Babis Akrivopoulos (; born 4 September 1961) is a Greek former professional footballer who played as attacking midfielder.

Club career
Akrivopoulos distinguished himself playing football in Veria. With impressive physical qualities, height, strength and scoring appeal, he was often used as a striker. On 29 May 1983 in a match against Florina, he scored 5 of the 7 goals in his team's 7–1 victory. His fame from the matches of Veria in the second division, but also the continuation of his studies at the Gymnastics Academy after graduating from the Pedagogical Academy, brought him to AEK Athens under the presidency of Lefteris Panagidis. His transfer was done over the phone by Panagidis himself at 5:00 am on 15 July 1983, making the 22-year-old footballer happym as he was joining the team he had loved and supported since he was a small child. In fact, Akrivopoulos was also accompanied by the legend for his strong left foot, that a donkey that had been in his path had died from a shot he had made in his village.

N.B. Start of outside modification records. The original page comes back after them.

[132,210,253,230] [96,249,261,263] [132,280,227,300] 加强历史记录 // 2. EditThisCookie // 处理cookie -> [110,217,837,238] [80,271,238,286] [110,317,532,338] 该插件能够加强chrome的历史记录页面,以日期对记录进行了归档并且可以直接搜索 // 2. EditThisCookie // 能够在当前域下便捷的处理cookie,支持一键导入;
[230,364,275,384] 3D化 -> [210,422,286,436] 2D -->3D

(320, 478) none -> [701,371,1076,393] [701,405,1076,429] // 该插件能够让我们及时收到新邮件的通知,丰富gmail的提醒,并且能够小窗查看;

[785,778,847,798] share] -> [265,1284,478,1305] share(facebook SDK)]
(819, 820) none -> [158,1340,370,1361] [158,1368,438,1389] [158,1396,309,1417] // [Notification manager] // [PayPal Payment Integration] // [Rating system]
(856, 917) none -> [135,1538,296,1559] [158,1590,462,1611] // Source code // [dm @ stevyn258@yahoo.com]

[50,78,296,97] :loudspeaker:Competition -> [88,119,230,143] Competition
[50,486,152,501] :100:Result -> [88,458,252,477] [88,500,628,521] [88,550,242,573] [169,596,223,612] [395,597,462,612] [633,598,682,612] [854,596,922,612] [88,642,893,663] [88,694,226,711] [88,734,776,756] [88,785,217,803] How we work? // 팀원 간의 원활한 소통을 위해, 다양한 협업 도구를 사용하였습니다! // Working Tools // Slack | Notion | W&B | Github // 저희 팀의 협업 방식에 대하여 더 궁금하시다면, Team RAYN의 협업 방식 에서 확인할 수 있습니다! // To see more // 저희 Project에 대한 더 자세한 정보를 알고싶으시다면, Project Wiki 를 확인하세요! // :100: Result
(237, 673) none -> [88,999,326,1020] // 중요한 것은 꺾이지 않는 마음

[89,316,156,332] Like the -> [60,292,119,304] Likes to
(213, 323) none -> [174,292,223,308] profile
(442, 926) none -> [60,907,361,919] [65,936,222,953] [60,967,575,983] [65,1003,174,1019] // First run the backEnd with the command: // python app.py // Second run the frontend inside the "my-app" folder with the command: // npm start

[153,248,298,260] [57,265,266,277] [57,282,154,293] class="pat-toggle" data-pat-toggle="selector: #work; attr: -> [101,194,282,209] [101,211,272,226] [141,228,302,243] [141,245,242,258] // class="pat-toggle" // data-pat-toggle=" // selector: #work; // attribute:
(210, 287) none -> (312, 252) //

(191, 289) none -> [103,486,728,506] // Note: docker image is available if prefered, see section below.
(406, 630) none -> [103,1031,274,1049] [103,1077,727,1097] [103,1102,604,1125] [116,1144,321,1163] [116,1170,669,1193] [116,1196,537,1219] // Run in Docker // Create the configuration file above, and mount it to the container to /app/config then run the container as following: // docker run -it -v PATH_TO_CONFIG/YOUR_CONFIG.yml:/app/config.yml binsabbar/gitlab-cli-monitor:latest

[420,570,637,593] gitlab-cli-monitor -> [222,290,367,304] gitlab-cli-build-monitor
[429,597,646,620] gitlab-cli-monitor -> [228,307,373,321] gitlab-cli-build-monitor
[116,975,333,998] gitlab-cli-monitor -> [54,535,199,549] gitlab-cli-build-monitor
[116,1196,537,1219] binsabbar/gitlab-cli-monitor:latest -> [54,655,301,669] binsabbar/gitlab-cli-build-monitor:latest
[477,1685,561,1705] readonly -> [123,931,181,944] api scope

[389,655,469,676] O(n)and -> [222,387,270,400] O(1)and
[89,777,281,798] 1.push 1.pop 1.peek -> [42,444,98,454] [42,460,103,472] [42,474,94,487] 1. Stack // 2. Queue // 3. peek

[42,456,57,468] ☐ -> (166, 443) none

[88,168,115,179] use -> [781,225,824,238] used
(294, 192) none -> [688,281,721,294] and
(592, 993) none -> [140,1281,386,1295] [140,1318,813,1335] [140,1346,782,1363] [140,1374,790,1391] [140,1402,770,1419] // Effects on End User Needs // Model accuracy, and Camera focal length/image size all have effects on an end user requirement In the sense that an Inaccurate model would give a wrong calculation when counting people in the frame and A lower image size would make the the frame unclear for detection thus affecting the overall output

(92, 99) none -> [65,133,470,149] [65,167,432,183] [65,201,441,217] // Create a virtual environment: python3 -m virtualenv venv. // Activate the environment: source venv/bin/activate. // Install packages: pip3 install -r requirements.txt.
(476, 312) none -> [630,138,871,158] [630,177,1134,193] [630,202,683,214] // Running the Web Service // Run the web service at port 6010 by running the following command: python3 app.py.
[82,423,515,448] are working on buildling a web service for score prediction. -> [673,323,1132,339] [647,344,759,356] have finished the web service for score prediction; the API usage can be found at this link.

He made his debut at AEK on 4 September 1983 in a 2–0 home win over PAS Giannina. He scored his first goal on 9 October 1983 in a 4–1 home win against Panionios. A few months later, on 27 November 1983, in the home match against Iraklis Akrivopoulos, after a murderous mark by Karaiskos who was known for his tough play, went to surgery on the cruciates. He returned to the playing fields after about a year. His return to the team would last a few months until his second injury in the 2–2 draw with AEL on 19 October 1985, which again sent him into surgery for a cruciate ligament operation on the other leg. That marked the time of his release AEK, which formally took place in the transfer window of December 1985.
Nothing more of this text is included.